L’un de vos albums s’intitule Pain is Beauty. À quel point l’art est-il cathartique pour vous ?
Faire face aux ombres et aux dures réalités, puis trouver un moyen de comprendre poétiquement ces choses et de les mettre en chanson a toujours été cathartique pour moi. Parfois, le simple fait de poser les bonnes questions m’aide plus que d’avoir toutes les réponses. Et mes chansons posent beaucoup de questions.
“J’alterne entre les talons découpés d’Ann Demeulemeester, les Tabi de Maison Margiela que j’ai peintes en blanc et les bottes à plateforme Stella McCartney.” Chelsea Wolfe
On a pu entendre l’une de vos chansons dans une bande-annonce de Game of Thrones… Quels sont vos goûts en matière de cinéma et de séries ?
Avoir ce lien avec Game of Thrones est merveilleux. J’aime vraiment tout ce que fait l’actrice et réalisatrice Brit Marling. Avec le réalisateur et scénariste Zal Batmanglij, ils ont créé des mondes aussi beaux que celui de la série The OA, réunissant le magique et le banal. Leur univers de science-fiction et de fantastique subtil m’attire et résonne vraiment avec mon travail. J’aime aussi les films de Robert Eggers (The Northman, The Witch, Nosferatu) et les séries de Mike Flanagan (The Haunting of Hill House). Et le film Thirst, ceci est mon sang de Park Chan-wook est l’un de mes préférés. Il est à la fois sombre, romantique et légèrement surnaturel.
Les vêtements occupent une place importante dans votre univers…

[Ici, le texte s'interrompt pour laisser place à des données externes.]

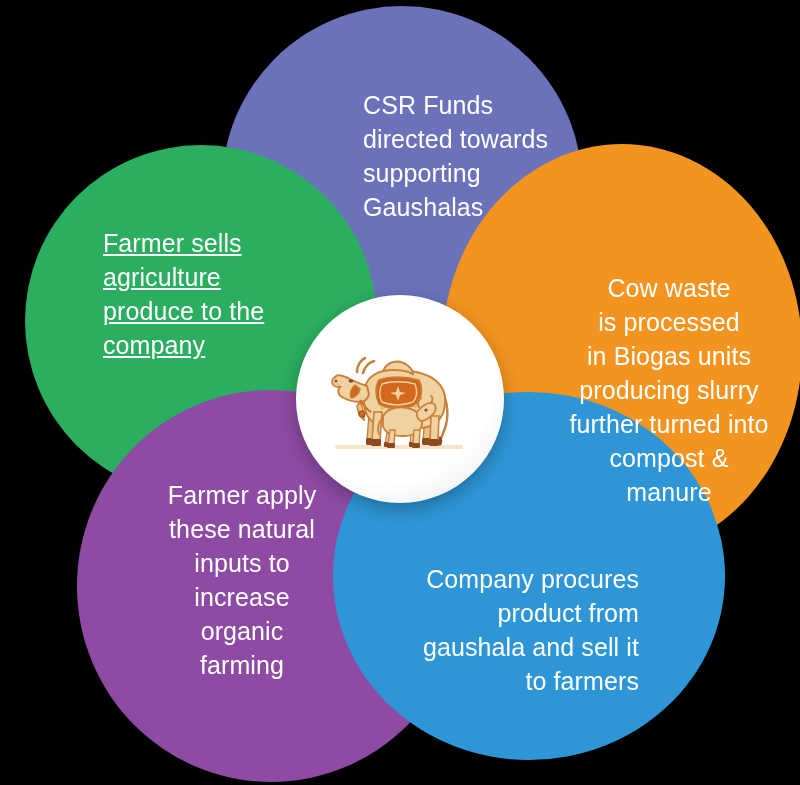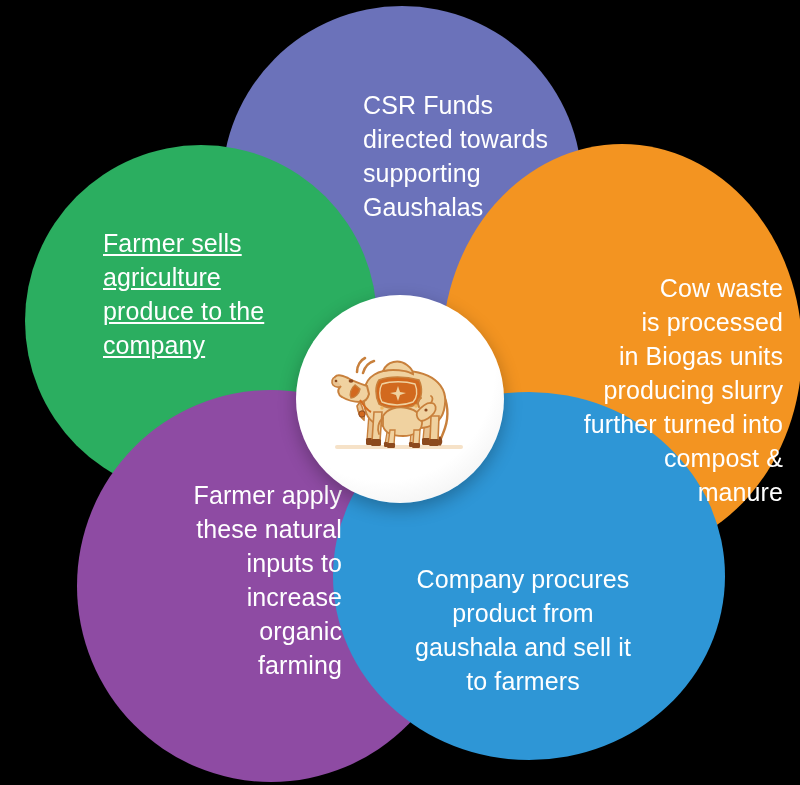--- a/index.html
+++ b/index.html
@@ -65,47 +65,47 @@
   #petal-cow-waste {
     left: 442px;
     top: 144px;
     width: 360px;
     height: 412px;
   }
   #text-cow-waste {
     left: 555px;
     top: 271px;
     width: 228px;
-    text-align: right;
+    text-align: center;
   }
   
   #petal-farmer-apply {
     left: 77px;
     top: 390px;
     width: 388px;
     height: 392px;
   }
   #text-farmer-apply {
     left: 142px;
     top: 478px;
     width: 200px;
-    text-align: right;
+    text-align: center;
   }
   
   #petal-company-procures {
     left: 333px;
     top: 392px;
     width: 392px;
     height: 368px;
   }
   #text-company-procures {
     left: 407px;
     top: 562px;
     width: 232px;
-    text-align: center;
+    text-align: right;
   }
   
   #center-medallion {
     position: absolute;
     left: 296px;
     top: 295px;
     width: 208px;
     height: 208px;
     border-radius: 50%;
     background: radial-gradient(circle at 42% 36%, #ffffff 0%, #ffffff 62%, #f2f2f2 82%, #dcdcdc 100%);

J’ai toujours adoré la connexion entre la musique et la mode et j’ai eu la chance de travailler avec la costumière Jenni Hensler dès le début de ma carrière. Elle a créé une petite collection de vêtements et d’accessoires que je peux porter sur scène pour presque tous les albums que j’ai réalisés. Je lui envoie des inspirations de couleurs, de textures, de formes, ésotériques et de thématiques et elle crée ces pièces étonnantes. Jusqu’à présent, ma collection préférée était celle de mon album acoustique datant de 2019, Birth of Violence. Elle était à la fois très moderne et victorienne. Ma tenue la plus portée lors de cette tournée est une robe de mariée déconstruite. Au fil des années, je me suis sentie plus à l’aise en portant des silhouettes longues. Je suis assez grande et j’aime le mettre en valeur et presque ressembler à un pilier sur scène. Jenni m’a également présenté des créateurs fantastiques comme A.F.Vandevorst et Barbara i Gongini. J’ai donc complété mes tenues de scène avec certaines de leurs pièces. Et j’adore les bottes, qui me donnent une sensation de puissance. En ce moment en tournée, j’alterne entre les talons découpés d’Ann Demeulemeester, les Tabi de Maison Margiela que j’ai peintes en blanc et les bottes à plateforme Stella McCartney.
Vous avez débuté dans la musique en 2009. Quel est votre secret pour rester aussi créative dans cette industrie ?
Assurez-vous de suivre vos propres instincts créatifs et non ce que vous pensez que les gens attendent de vous de manière créative. Apprendre à aborder mon travail de manière ludique est également devenu plus important pour moi.
She Reaches Out To She Reaches Out To She (2024) et Undone EP (2024) de Chelsea Wolfe, disponibles.